The Divided Line

Analysis of the "strange" property

Geometric construction and proof of the two-segment equality

by Tudor B. Munteanu

Analysis

In The Republic Book VI, Plato explains the division of the line corresponding to the spheres of reality:

"... Now take a line which has been cut into two unequal parts, and divide each of them again in the same proportion, and suppose the two main divisions to answer, one to the visible and the other to the intelligible, and then compare the subdivisions in respect of their clearness and want of clearness" (Republic, 509d-e, translated by Benjamin Jowett)

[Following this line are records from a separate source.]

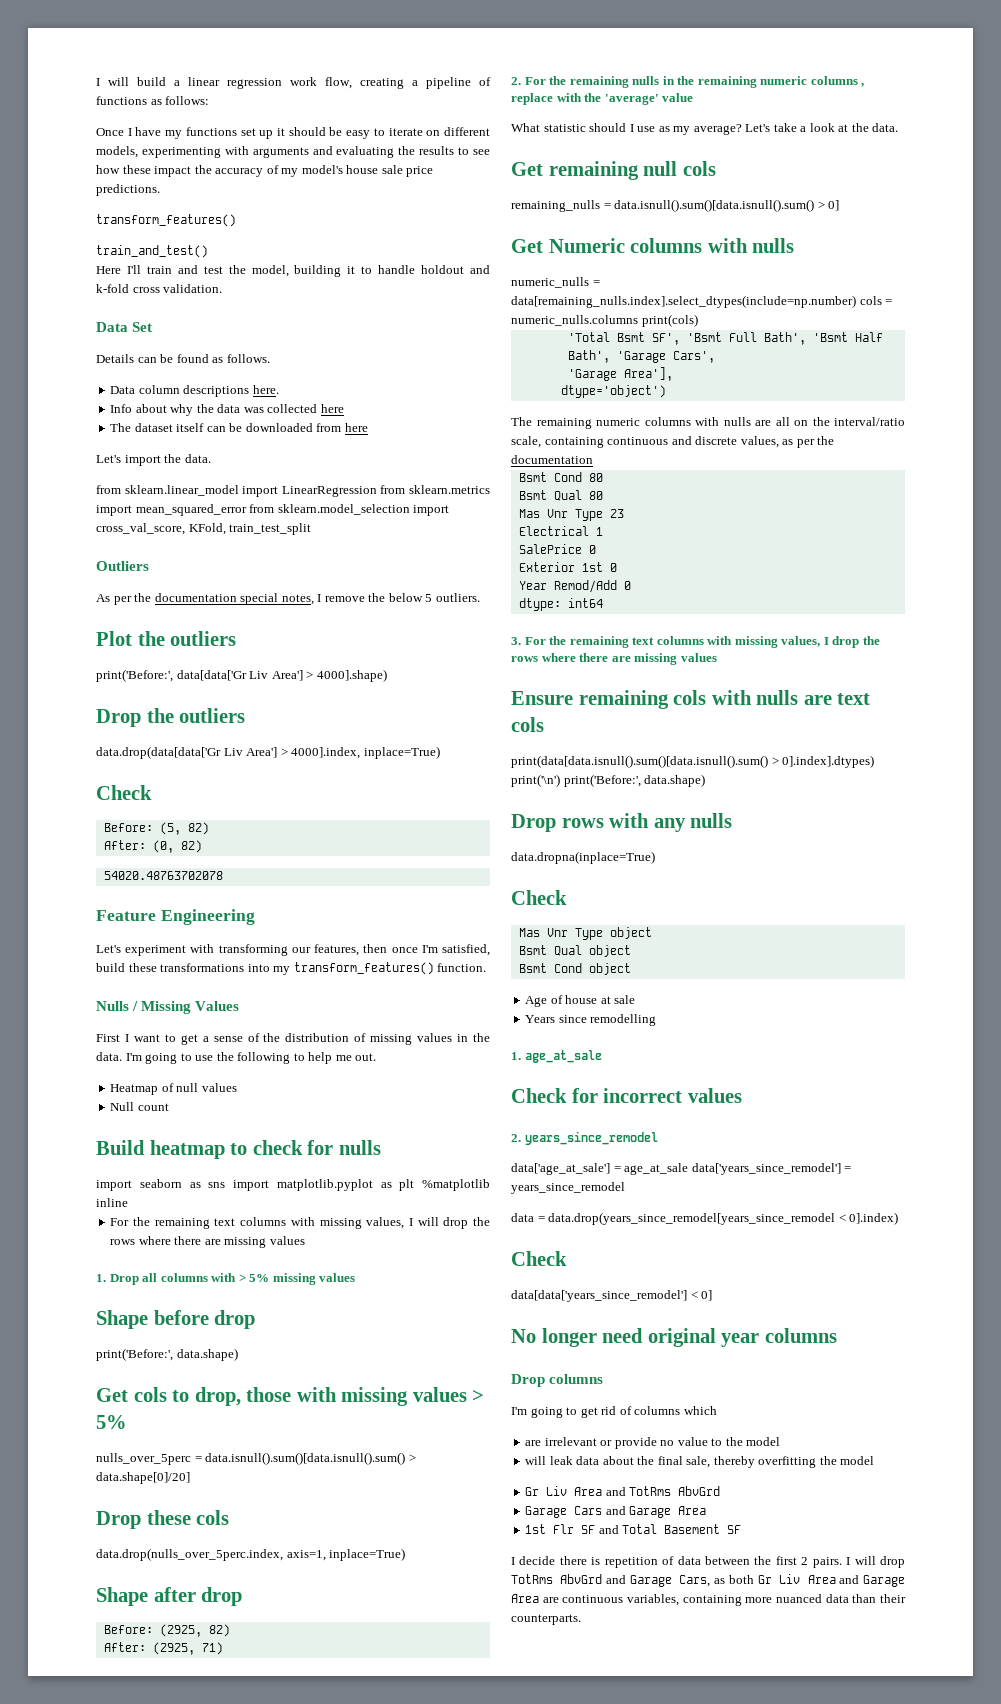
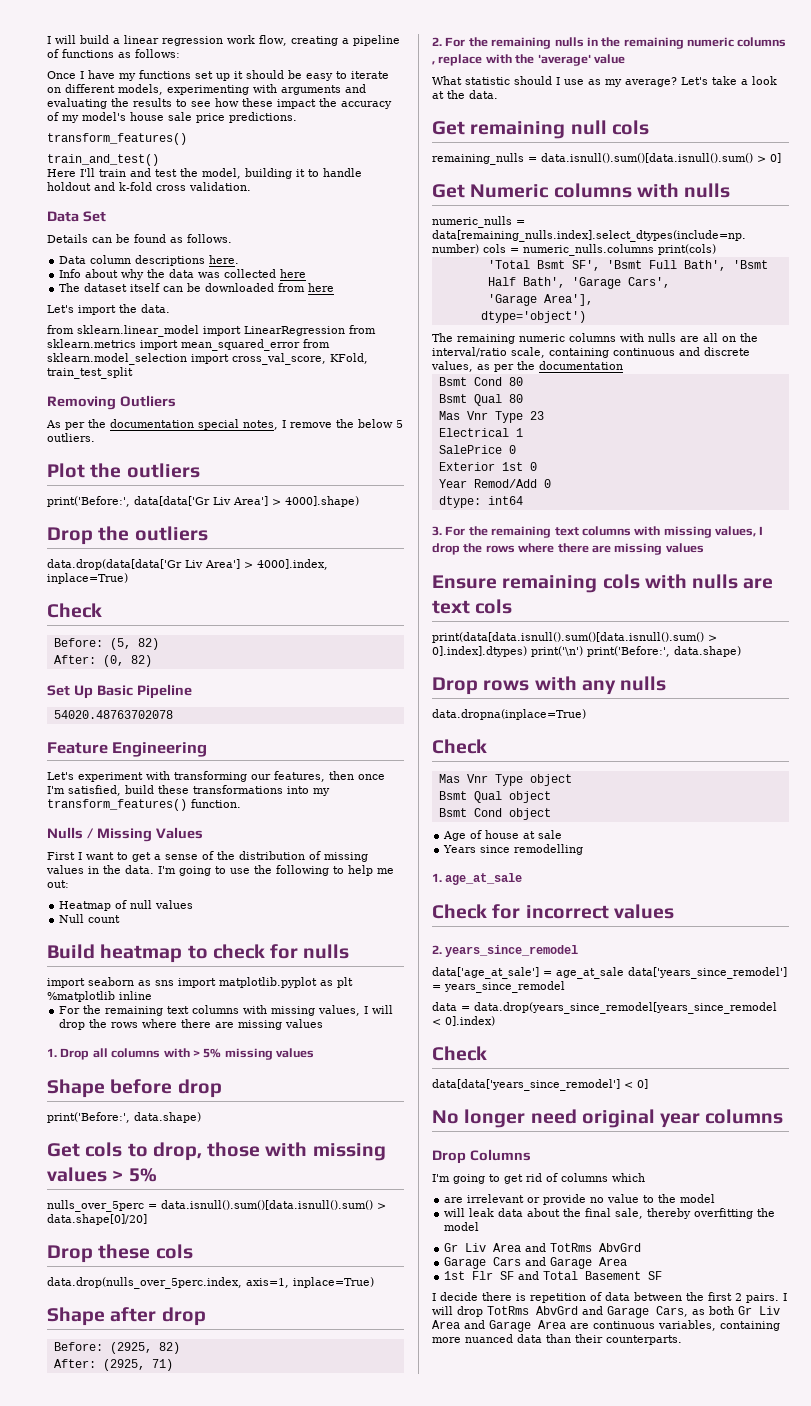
(312, 529) none -> [47,396,116,410] Removing
(202, 846) none -> [47,684,192,699] // Set Up Basic Pipeline
[355,1053,377,1061] out. -> [47,880,69,888] out:
[549,1374,604,1384] columns -> [469,1149,531,1161] Columns

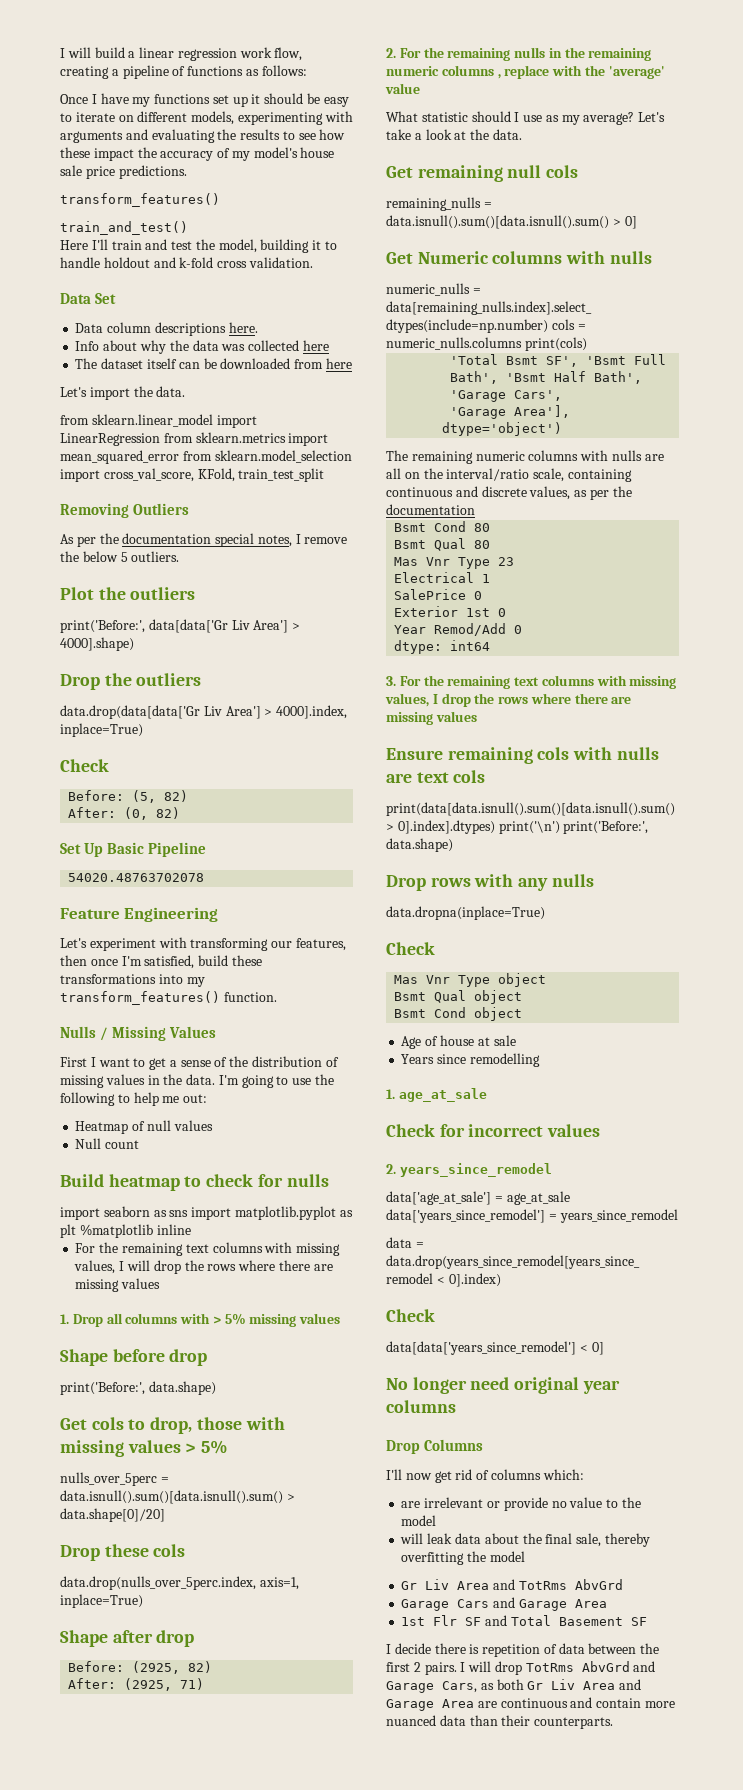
[47,234,232,243] // Details can be found as follows. -> (117, 298) none
[432,1174,500,1184] I'm going to -> [386,1469,432,1480] I'll now
[612,1173,645,1182] which -> [542,1469,584,1480] which:
[658,1320,780,1331] variables, containing -> [570,1697,642,1708] and contain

The resulting sections are the visible, consisting of two subdivisions for images (shadows) and things ("figures", or objects) - and the intellectual, with its subdivisions for concepts used in hypotheses, and forms ("ideas" - eide). The corresponding faculties are: imagination, belief (conviction) - understanding and reason (nous). As Plato writes, "the several faculties have clearness in the same degree that their objects have truth."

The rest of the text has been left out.